Credit: Meanwhile, over at the Global Macro Monitor, they see a world powered not only by fake news, but also by “fake economies based on fake demand that’s dependent on asset bubbles, and fake markets dependent on QE and low interest rates. The $75 trillion global-economy question is: When will Truman Burbank realize his world is fake?” It makes you wonder, doesn’t it?
Credit: Thankfully, a recent opinion piece in the UK’s Evening Standard highlighting the systemic fraud within the global financial system and its inherent dangers, suggests that maybe — just maybe — the world is finally beginning to wake up. Hopefully it doesn’t hit the snooze button, turn over, and resume dreaming. (h/t: Ubik Kosmil)
Credit: For his part, Senator Rand Paul (R-Kentucky) says it’s time to audit the Fed. For the first time since the Fed was created in 1913, Paul’s bill would shine a light on Fed agreements with foreign governments and central banks, its discount window and open market operations, Fed members’ bank reserves, and Fed committee directives.

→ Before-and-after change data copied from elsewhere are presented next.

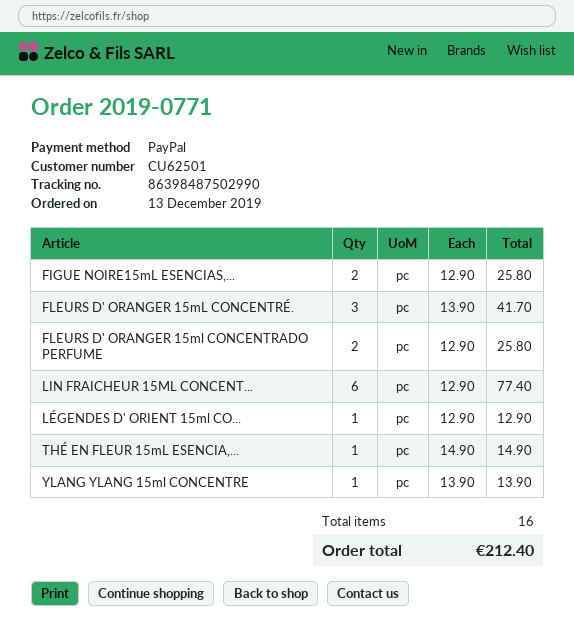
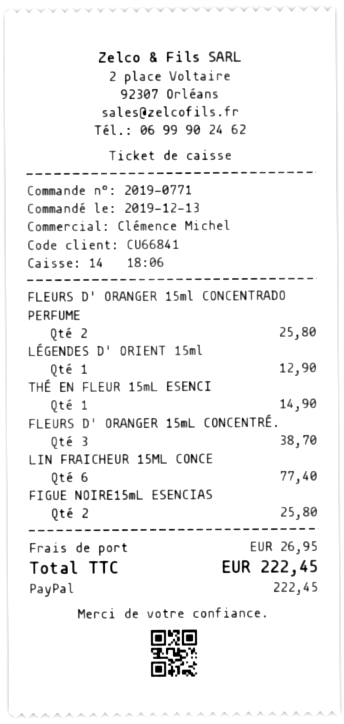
customer number: CU62501 -> CU66841
FLEURS D' ORANGER 15mL CONCENTRÉ.: 3 for 41.70 -> 3 for 38.70
YLANG YLANG 15ml CONCENTRE: 1 for 13.90 -> none
shipping: none -> 26.95
total: 212.40 -> 222.45

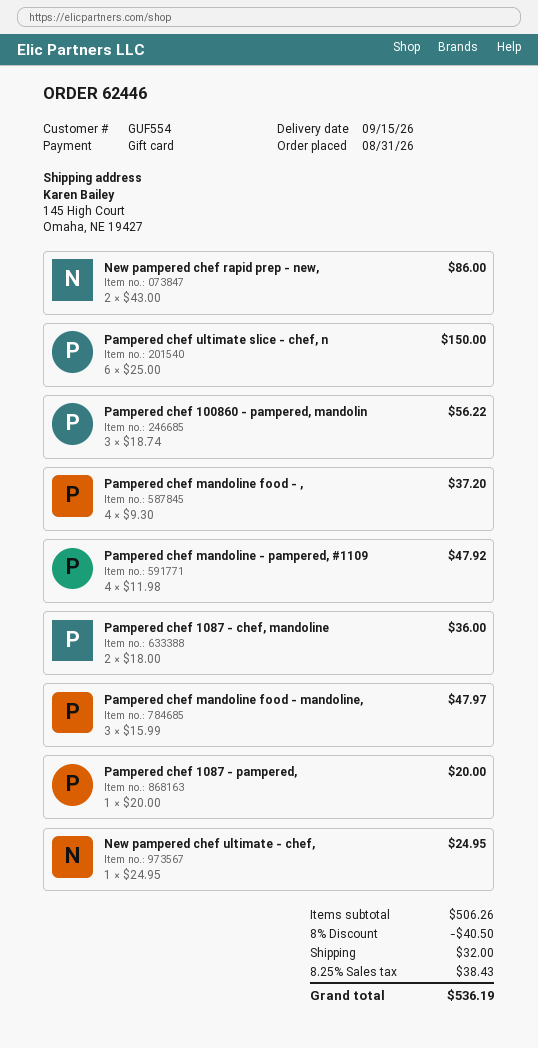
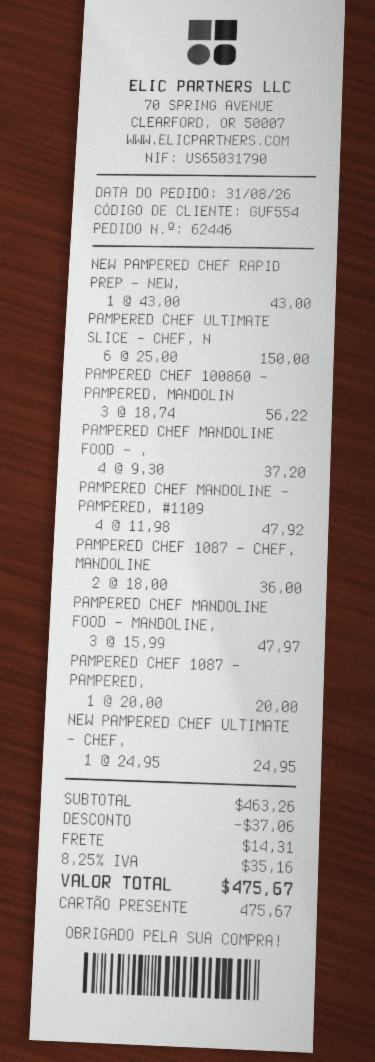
New pampered chef rapid prep - new,: 2 x 43.00 = 86.00 -> 1 x 43.00 = 43.00
subtotal: 506.26 -> 463.26
discount: 40.50 -> 37.06
shipping: 32.00 -> 14.31
tax: 8.25% = 38.43 -> 8.25% = 35.16
total: 536.19 -> 475.67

Credit: If I didn’t know any better, I’d say that it’s almost as if Senator Paul no longer trusts the non-federal Federal Reserve Bank — another purposely-misleading euphemism — to put its private banking-cartel interests ahead of what’s best for the United States’ people.
Credit: Speaking of waning trust, this week the Bundesbank announced it finished repatriating 674 tons of German gold stored in New York and Paris, three years ahead of its seven-year schedule. Then again, considering that it’s not a serious logistical challenge to transfer gold in such large quantities, the task shouldn’t have taken even seven months. Er, unless it was missing and difficult to replace.

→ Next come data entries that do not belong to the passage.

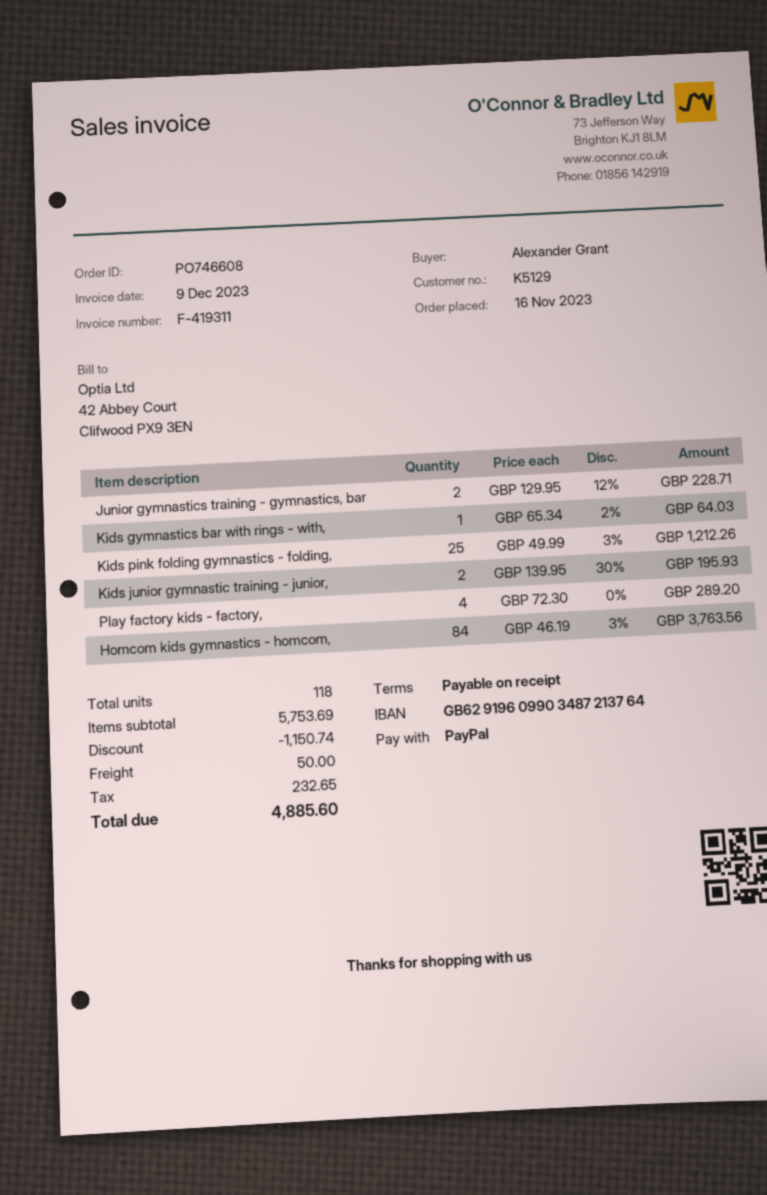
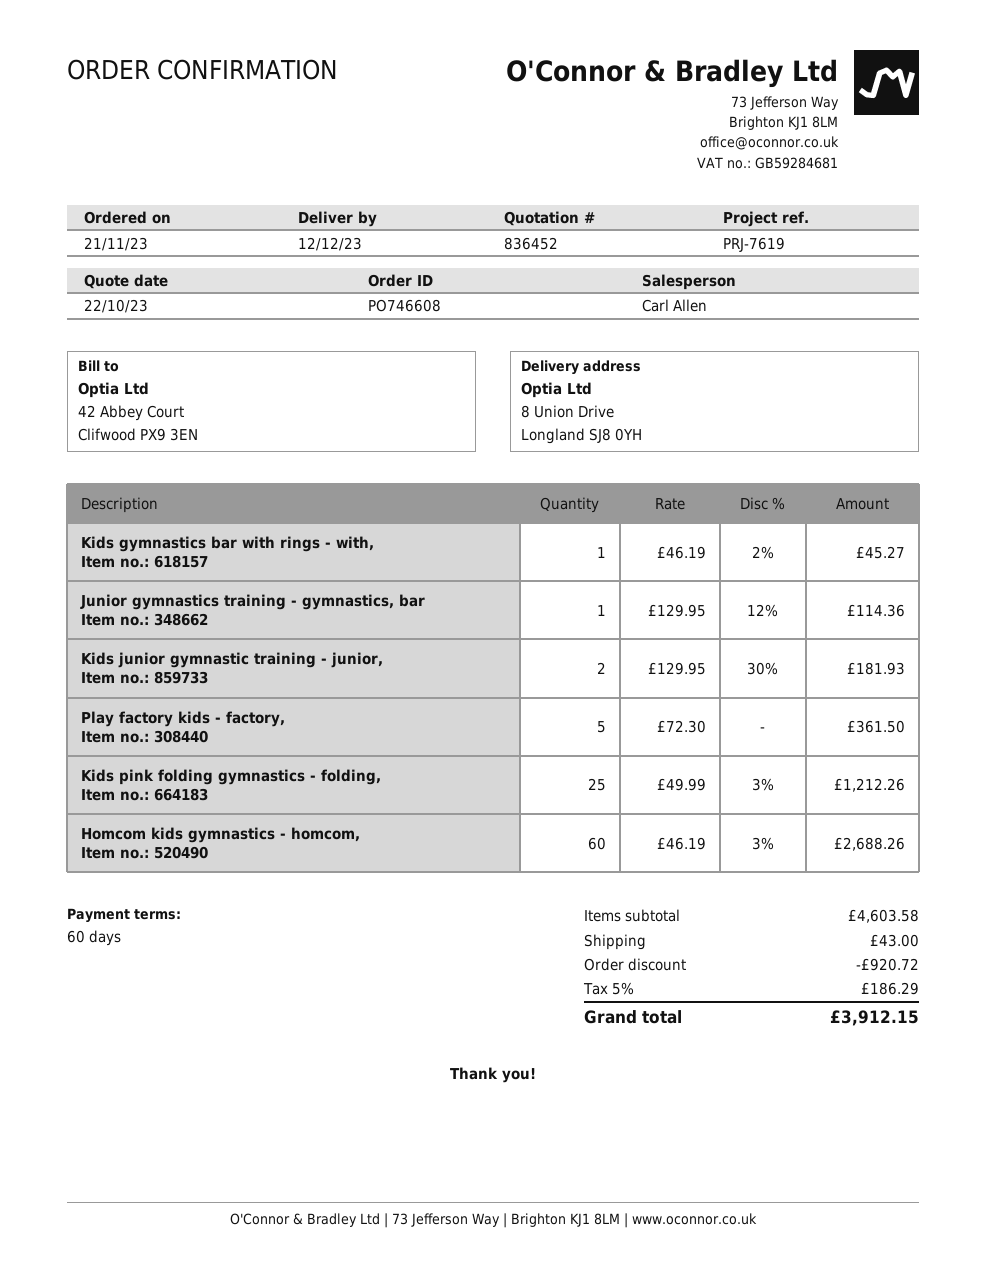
order date: 2023-11-16 -> 2023-11-21
payment terms: on receipt -> 60 days
Junior gymnastics training - gymnastics, bar: 2 x 129.95 - 12% = 228.71 -> 1 x 129.95 - 12% = 114.36
Kids gymnastics bar with rings - with,: 1 x 65.34 - 2% = 64.03 -> 1 x 46.19 - 2% = 45.27
Kids junior gymnastic training - junior,: 2 x 139.95 - 30% = 195.93 -> 2 x 129.95 - 30% = 181.93
Play factory kids - factory,: 4 x 72.30 = 289.20 -> 5 x 72.30 = 361.50
Homcom kids gymnastics - homcom,: 84 x 46.19 - 3% = 3763.56 -> 60 x 46.19 - 3% = 2688.26
subtotal: 5753.69 -> 4603.58
discount: 1150.74 -> 920.72
shipping: 50.00 -> 43.00
tax: 232.65 -> 186.29
total: 4885.60 -> 3912.15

Credit: With that in mind, perhaps it’s no coincidence that US Treasury Secretary Steven Mnuchin visited Fort Knox this week; supposedly to make sure America’s gold was still there. He’s the first Treasury Secretary to visit the Fort Knox gold hoard in 70 years — which is odd because the US Treasury Secretary is the primary custodian of our national treasure.
Credit: Of course, my tin foil hat is probably on too tight again. To be fair, however, I’m not the only person wondering why, after seven decades of indifference, a US Treasury Secretary would decide to announce that he was going to personally check on the Fort Knox gold hoard now.
Debit: Others are calling it a PR stunt — and an amateur one at that, considering that the Fort Knox visit was announced the morning it took place, and there was no evidence that any media were allowed to participate.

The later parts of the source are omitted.